Core ConceptsAuthenticationPermissions

Static

Static mode is Arkos's code-based permission system. Roles are assigned on the User model as an enum field, and permissions are declared via ArkosPolicy (v1.6+, recommended) or .auth.ts files (v1.1+, still supported). Arkos enforces them automatically across all routes.

Before using Static mode make sure you have authentication configured. See Authentication Setup.

User Model

Static mode requires a role or roles enum field on your User model:

prisma/schema.prisma
enum UserRole {
  Admin
  Editor
  User
}

model User {
  // ... required Arkos fields
  role  UserRole  @default(User)  // single role
  // roles UserRole[]             // multiple roles
}

See the full required User model at User Model Authentication Setup.

ArkosPolicy

ArkosPolicy is the recommended API introduced in v1.6. It provides a fluent interface for defining permissions, works for any module (Prisma models, auth, file upload, or custom), and supports imperative can* checks for Fine-Grained Access Control.

Defining a Policy

src/modules/post/post.policy.ts
import { ArkosPolicy } from "arkos";

const postPolicy = ArkosPolicy("post")
  .rule("Create", { roles: ["Admin", "Editor"], name: "Create Post", description: "Create new posts" })
  .rule("Update", { roles: ["Admin", "Editor"], name: "Update Post" })
  .rule("Delete", { roles: ["Admin"], name: "Delete Post" })
  .rule("View", { roles: ["*"] }); // all authenticated users

export default postPolicy;

.rule(action, rule) accepts:

ValueBehavior
{ roles: ["*"] }All authenticated users
{ roles: [...], name?, description? }Role-restricted
["Admin", "Editor"]Shorthand for roles array

Using Permissions in Routes

Permissions wire the same way whether you're on a custom route or a built-in one. For built-in routes (Prisma model, auth, file upload) use a Route Hook alongside your ArkosRouter export.

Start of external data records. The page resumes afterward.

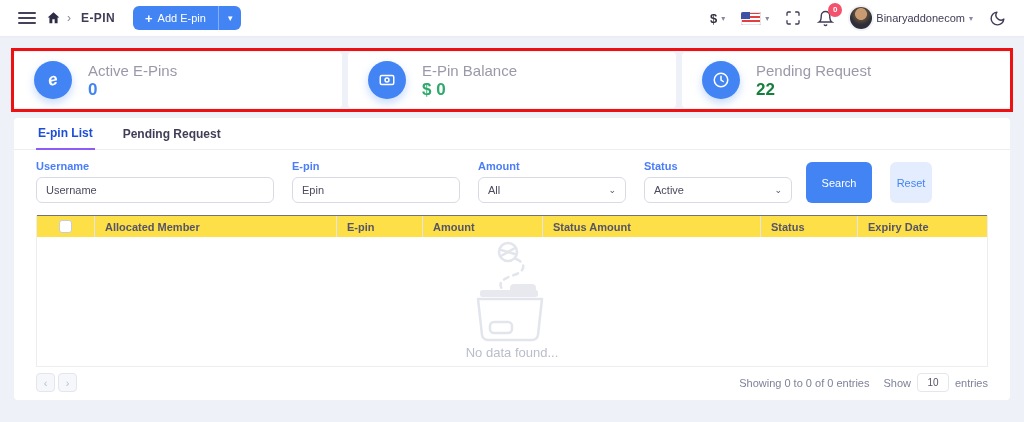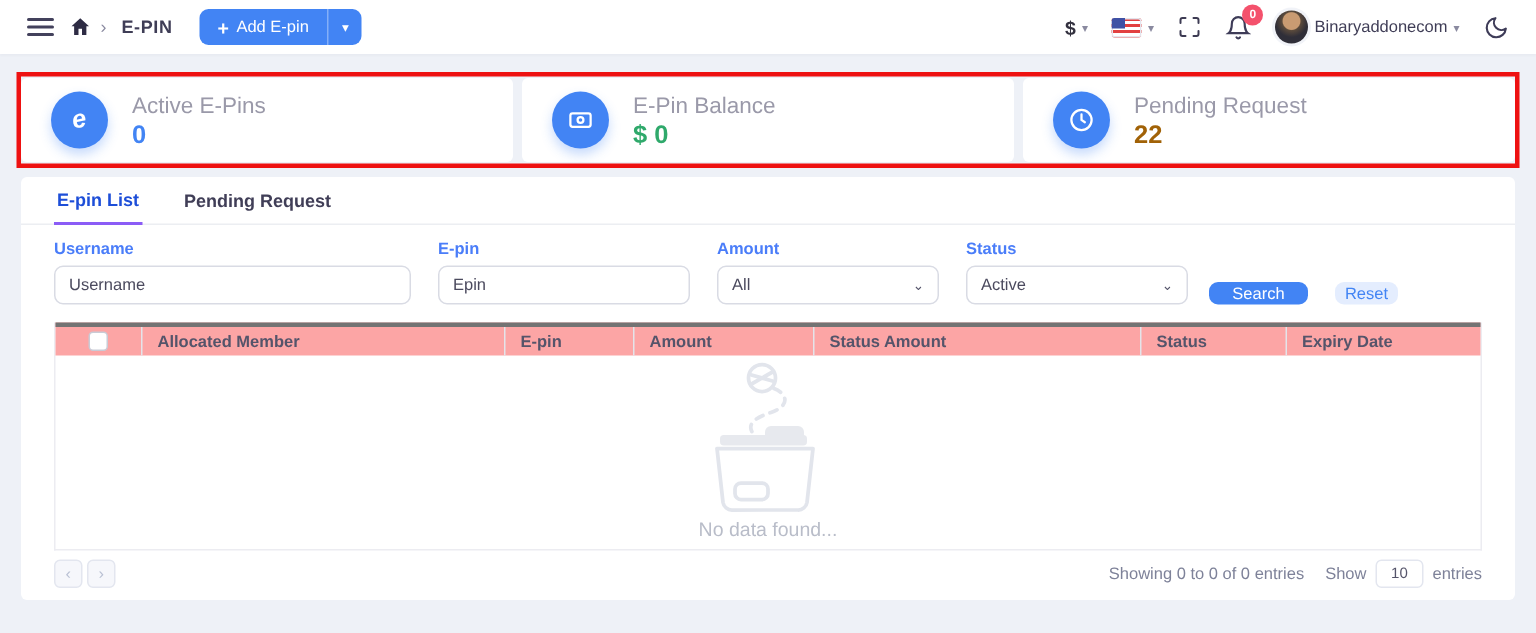"22" .v-teal { color: #a16207 -> #15803d }
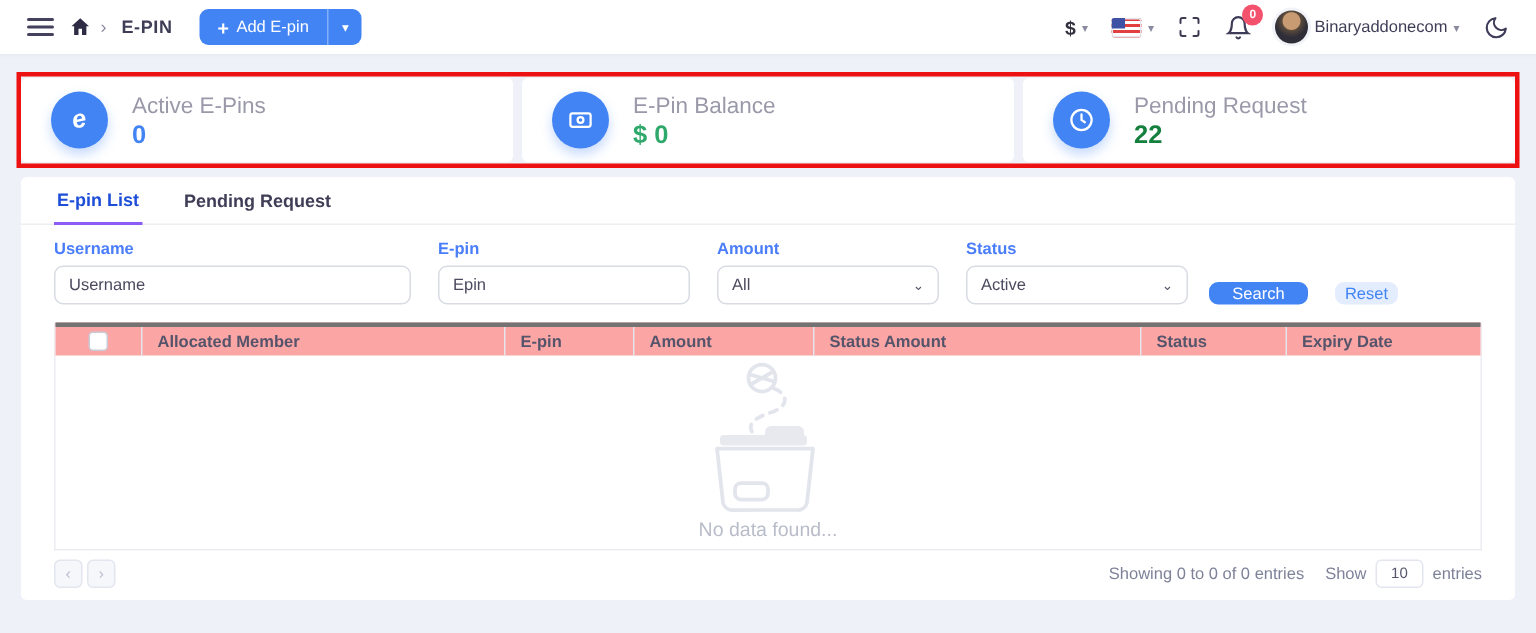"Search" .btn { height: 15px -> 41px }
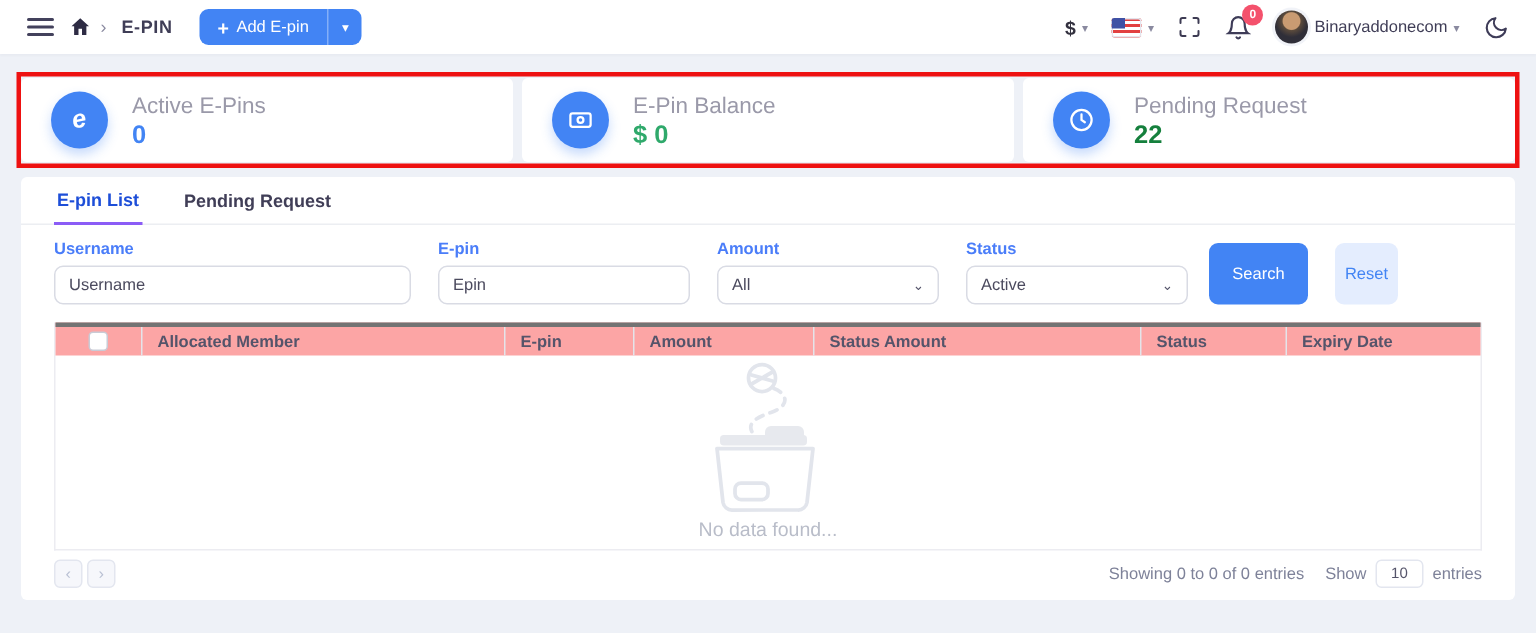"Allocated Member" .thead { background: #fca5a5 -> #fde047; border-top: 3px solid #737373 -> 1px solid #737373 }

src/modules/post/post.router.ts
import { ArkosRouter } from "arkos";
import postPolicy from "@/src/modules/post/post.policy";
import postController from "@/src/modules/post/post.controller";

const router = ArkosRouter();

router.post(
  { path: "/api/posts", authentication: postPolicy.Create },
  postController.createOne
);

router.get(
  { path: "/api/posts", authentication: postPolicy.View },
  postController.findMany
);

export default router;
src/modules/post/post.router.ts
import { ArkosRouter, RouteHook } from "arkos";
import postPolicy from "@/src/modules/post/post.policy";

export const hook: RouteHook = {
  createOne: { authentication: postPolicy.Create },
  findMany: { authentication: postPolicy.View },
  updateOne: { authentication: postPolicy.Update },
  deleteOne: { authentication: postPolicy.Delete },
};

const router = ArkosRouter();

export default router;

RouteHook is the new name for export const config: RouterConfig. If you have existing code using the old name it still works but will log a deprecation warning. See Route Hook for full details.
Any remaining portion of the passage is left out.